+T -T

[Marche]
LA REGIONE FESTEGGIA LA GIORNATA DEL LAVORO DELLE PERSONE CON DISABILITÀ

giovedì 10 maggio 2012

 

Marconi: “Forte impegno della Giunta per sostenere l’autonomia e la piena dignità della vita”

 

Domenica 13 maggio a Loreto per dimostrare che “Insieme di può fare”. E’ lo slogan di presentazione della Giornata regionale del lavoro delle persone con disabilità, organizzata dalla Regione Marche – Assessorato ai Servizi sociali, con Legacoop, Confcooperative e il Comune di Loreto.

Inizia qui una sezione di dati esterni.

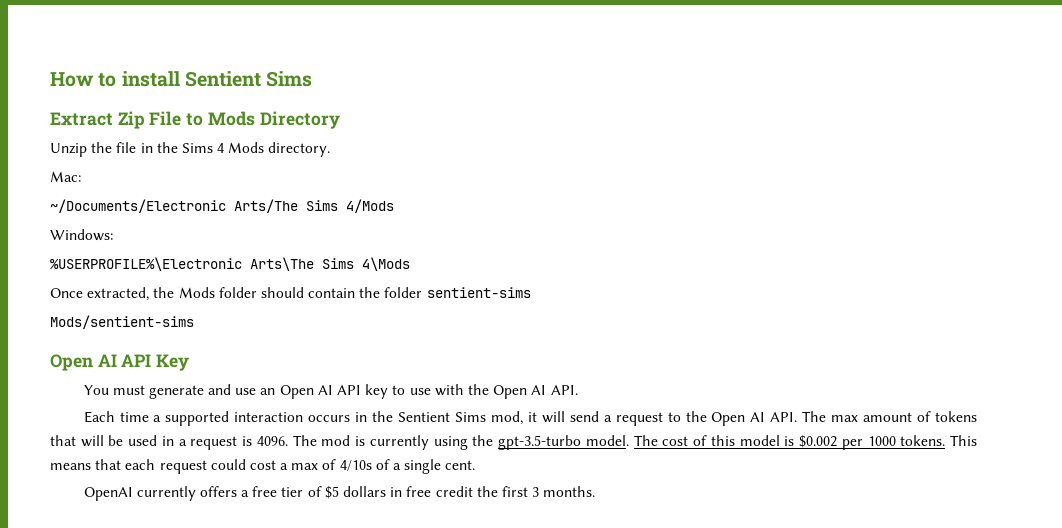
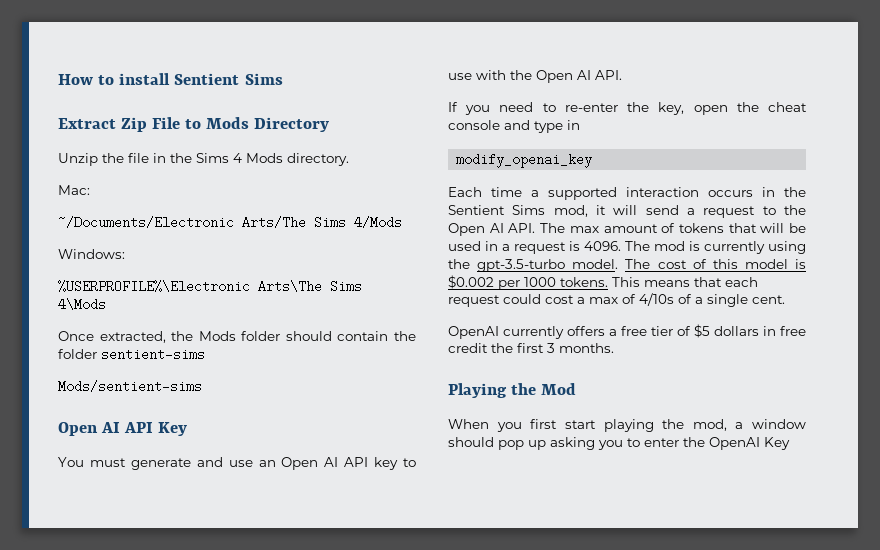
+ If you need to re-enter the key, open the cheat console and type in
+ modify_openai_key
+ Playing the Mod
+ When you first start playing the mod, a window should pop up asking you to enter the OpenAI Key

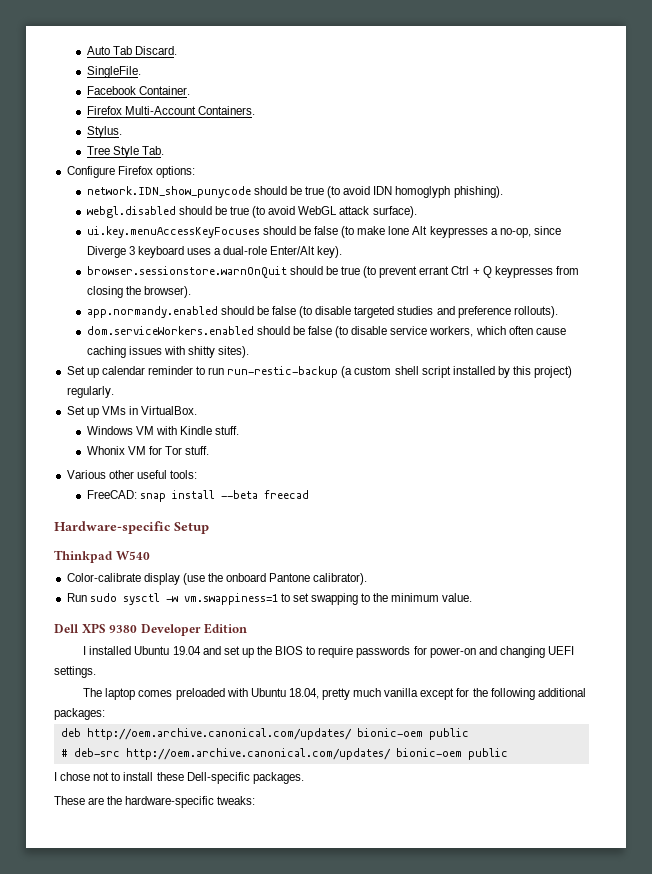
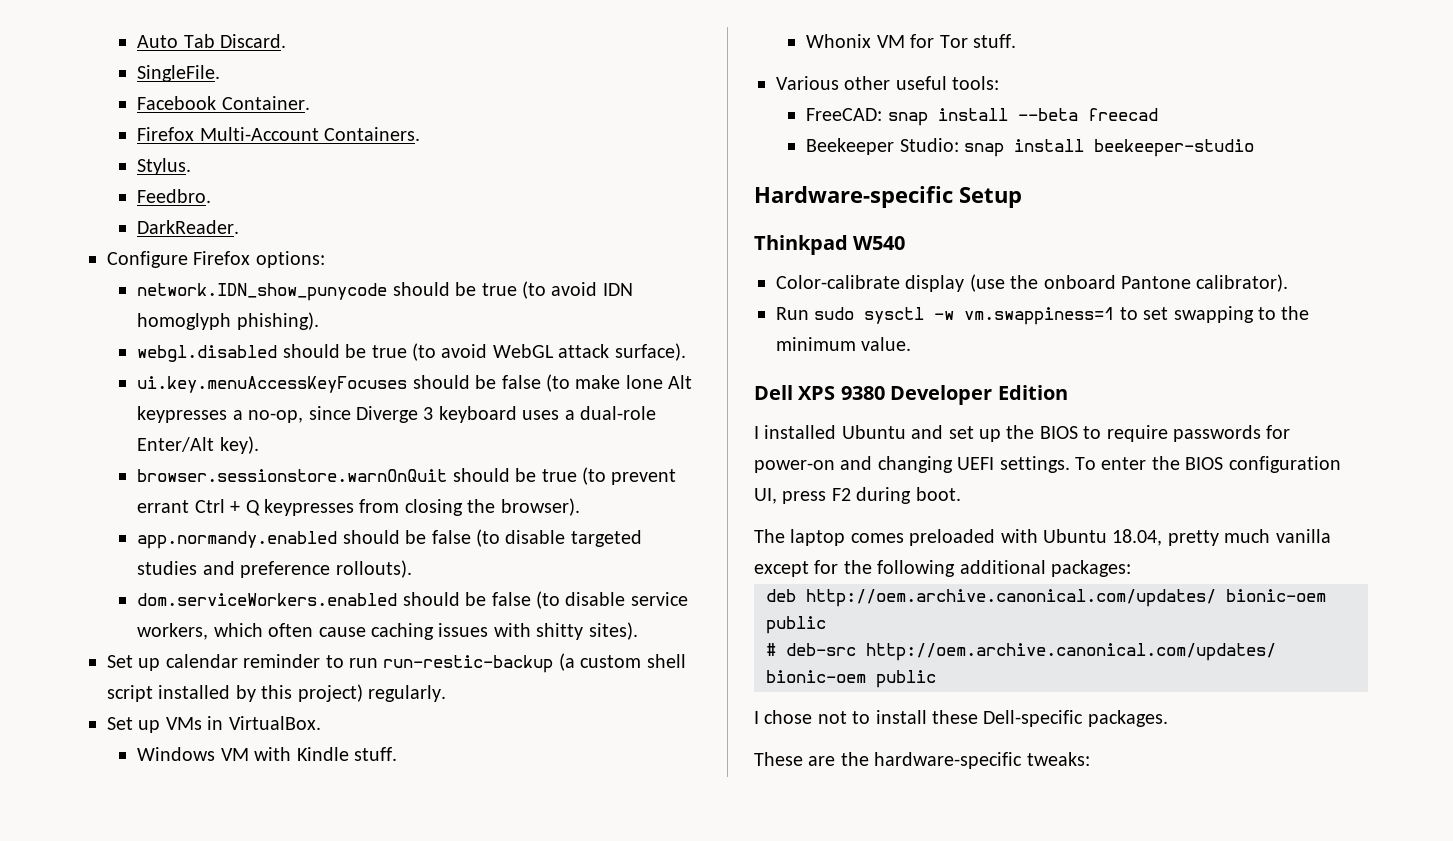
- Tree Style Tab.
+ Feedbro.
+ DarkReader.
+ Beekeeper Studio: snap install beekeeper-studio
- I installed Ubuntu 19.04 and set up the BIOS to require passwords for power-on and changing UEFI settings.
+ I installed Ubuntu and set up the BIOS to require passwords for power-on and changing UEFI settings. To enter the BIOS configuration UI, press F2 during boot.

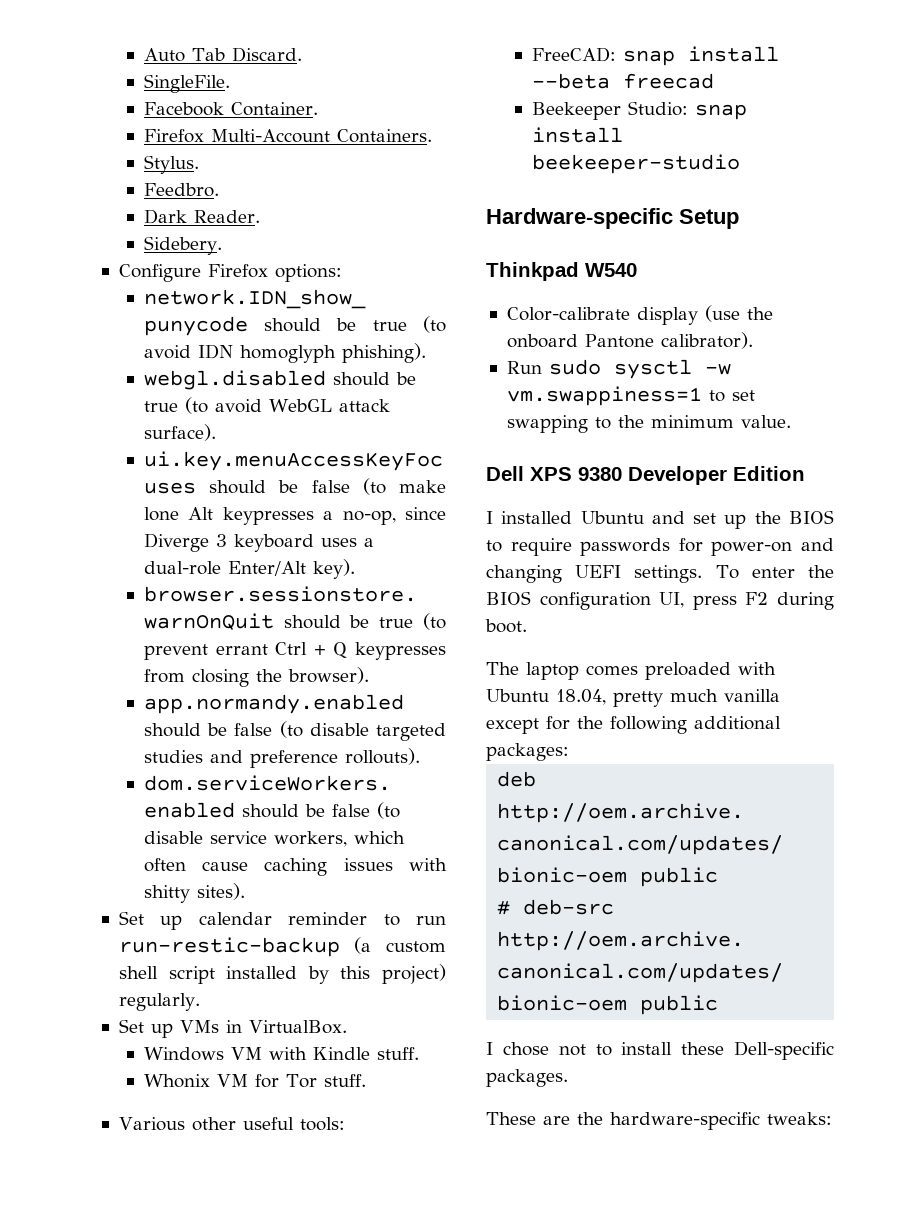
- DarkReader.
+ Dark Reader.
+ Sidebery.

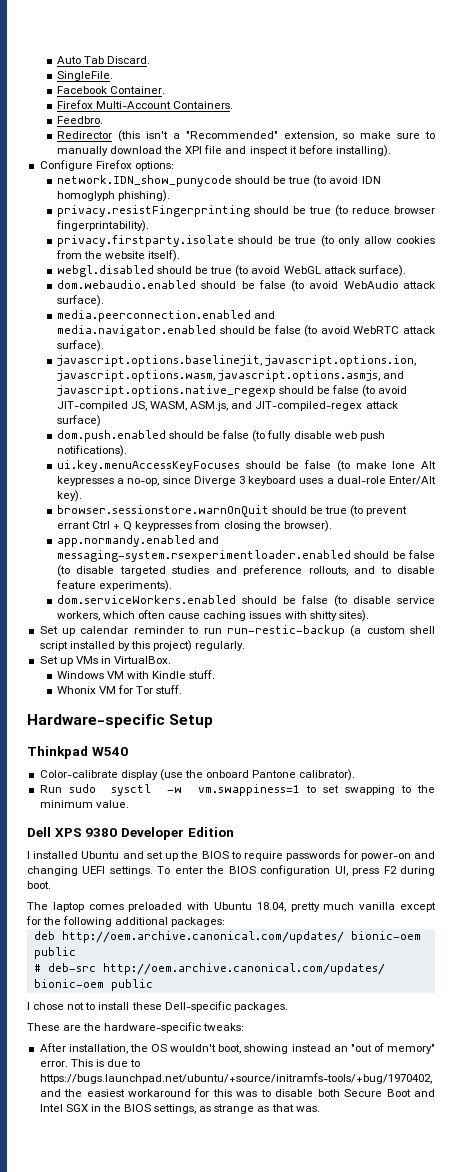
- Stylus.
- Dark Reader.
- Sidebery.
+ Redirector (this isn't a "Recommended" extension, so make sure to manually download the XPI file and inspect it before installing).
+ privacy.resistFingerprinting should be true (to reduce browser fingerprintability).
+ privacy.firstparty.isolate should be true (to only allow cookies from the website itself).
+ dom.webaudio.enabled should be false (to avoid WebAudio attack surface).
+ media.peerconnection.enabled and media.navigator.enabled should be false (to avoid WebRTC attack surface).
+ javascript.options.baselinejit, javascript.options.ion, javascript.options.wasm, javascript.options.asmjs, and javascript.options.native_regexp should be false (to avoid JIT-compiled JS, WASM, ASM.js, and JIT-compiled-regex attack surface)
+ dom.push.enabled should be false (to fully disable web push notifications).
- app.normandy.enabled should be false (to disable targeted studies and preference rollouts).
+ app.normandy.enabled and messaging-system.rsexperimentloader.enabled should be false (to disable targeted studies and preference rollouts, and to disable feature experiments).
- Various other useful tools:
- FreeCAD: snap install --beta freecad
- Beekeeper Studio: snap install beekeeper-studio
+ After installation, the OS wouldn't boot, showing instead an "out of memory" error. This is due to https://bugs.launchpad.net/ubuntu/+source/initramfs-tools/+bug/1970402, and the easiest workaround for this was to disable both Secure Boot and Intel SGX in the BIOS settings, as strange as that was.

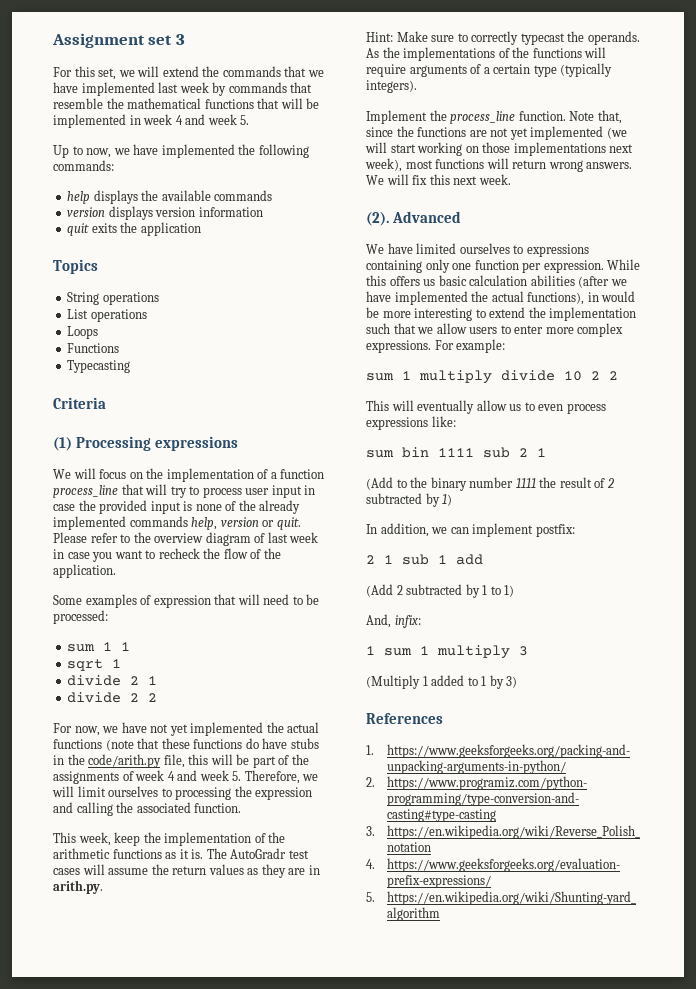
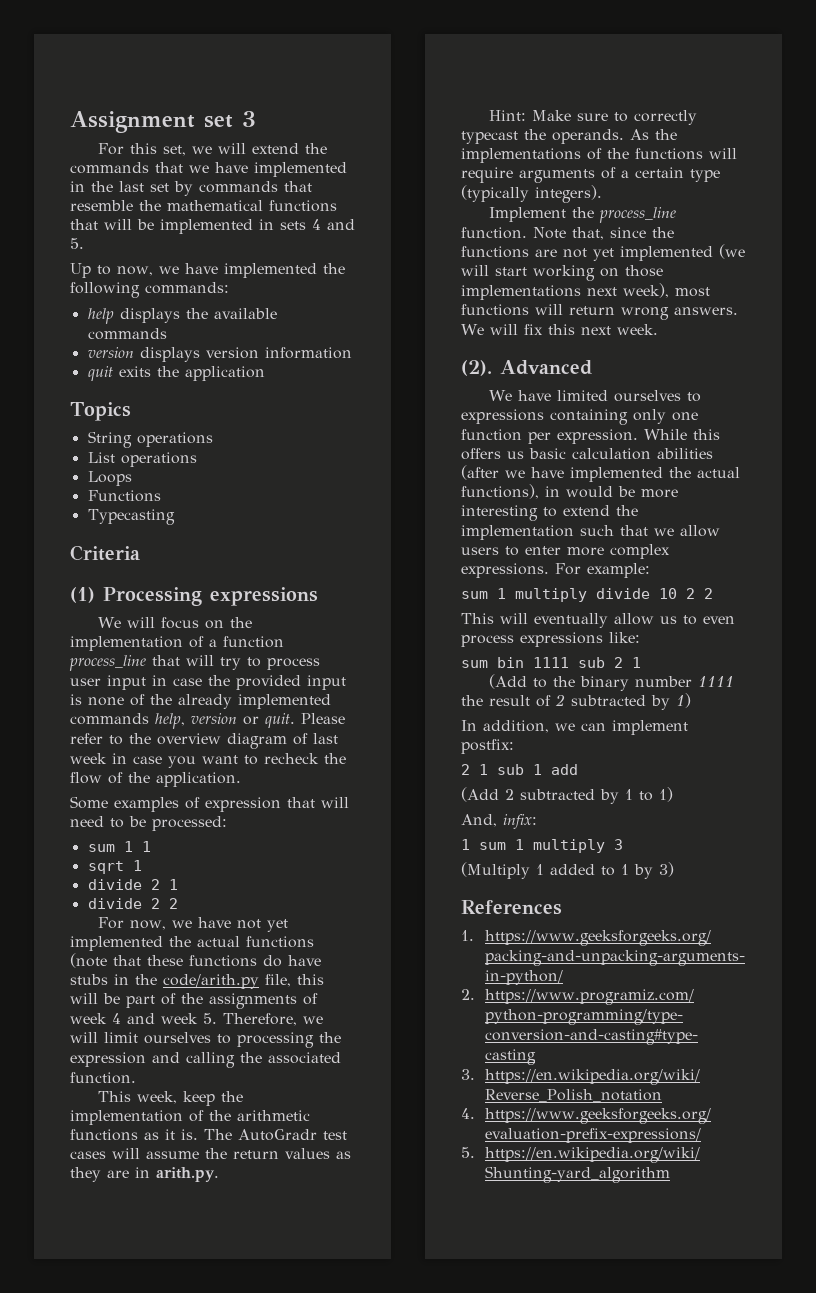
- For this set, we will extend the commands that we have implemented last week by commands that resemble the mathematical functions that will be implemented in week 4 and week 5.
+ For this set, we will extend the commands that we have implemented in the last set by commands that resemble the mathematical functions that will be implemented in sets 4 and 5.

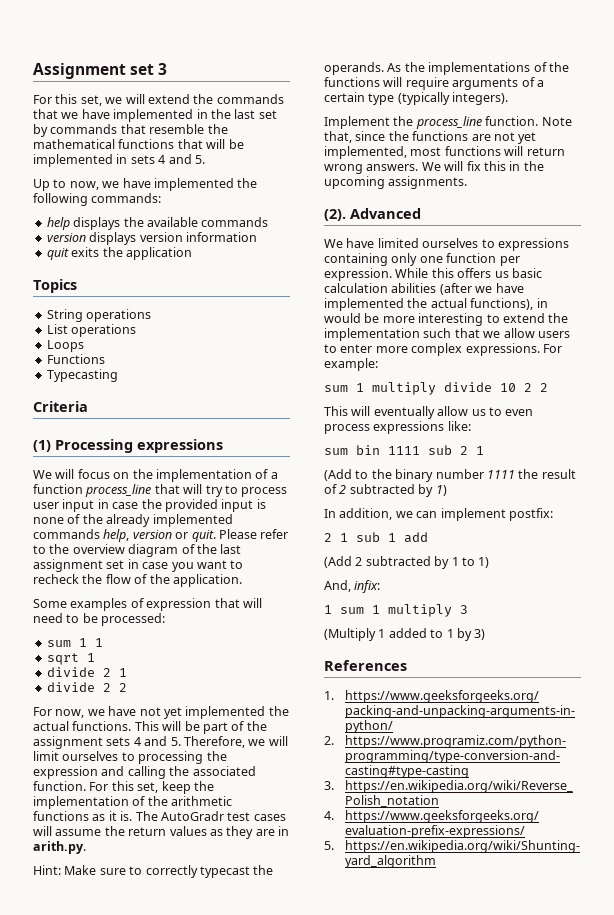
- Please refer to the overview diagram of last week in case you want to recheck the flow of the application.
+ Please refer to the overview diagram of the last assignment set in case you want to recheck the flow of the application.
- For now, we have not yet implemented the actual functions (note that these functions do have stubs in the code/arith.py file, this will be part of the assignments of week 4 and week 5. Therefore, we will limit ourselves to processing the expression and calling the associated function.
- This week, keep the implementation of the arithmetic functions as it is.
+ For now, we have not yet implemented the actual functions. This will be part of the assignment sets 4 and 5. Therefore, we will limit ourselves to processing the expression and calling the associated function. For this set, keep the implementation of the arithmetic functions as it is.
- Note that, since the functions are not yet implemented (we will start working on those implementations next week), most functions will return wrong answers.
+ Note that, since the functions are not yet implemented, most functions will return wrong answers.
- We will fix this next week.
+ We will fix this in the upcoming assignments.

“L’intenzione - afferma l’assessore Luca Marconi - è quella di promuovere l’attività ed il lavoro delle persone con disabilità, facendo leva sul fatto che ogni uomo o donna costituisce una ricchezza per la comunità. L’obiettivo è quello di investire su una società solidale che contempli la possibilità di lavorare con le persone con disabilità, attrici del proprio futuro, fruitrici ma anche produttrici di beni e servizi e quindi capaci, almeno in parte, di autosostenersi e di non continuare invece a ritenere che lo Stato e le istituzioni locali debbano limitarsi a coprire la spesa sociale, considerando le persone svantaggiate come un peso per la collettività”.

Da qui l’intento di far conoscere le realtà della cooperazione sociale e di farle incontrare con il mondo dell’impresa e delle categorie produttive, del sindacato e del terzo settore. Nella sessione mattutina, dopo l’inaugurazione degli stand espositivi delle cooperative sociali, interverranno infatti esponenti della Confindustria regionale, di Alleanza Cooperative Italiane, di R.E TE. Imprese Italia e di CGIL CISL UIL.

Un’attenzione particolare sarà rivolta alla presentazione del progetto regionale “Vita indipendente” ed uno spazio apposito sarà destinato al lancio di un “Marchio-Impresa amica del lavoro disabile”.

“Il progetto Vita indipendente, in particolare - spiega l’assessore Luca Marconi - a favore di persone con grave disabilità motoria, è diventato stabile e continuativo. La Giunta, infatti, dopo una fase sperimentale, ha ritenuto opportuno proseguire per il prossimo triennio, aumentando le risorse e il numero degli utenti”. “Sostenendo un’assistenza personale autogestita – continua Marconi – si consente al disabile di superare il ruolo di mero fruitore di cure per diventare soggetto attivo della propria vita, valorizzando sia le condizioni umane che le residue capacità lavorative”.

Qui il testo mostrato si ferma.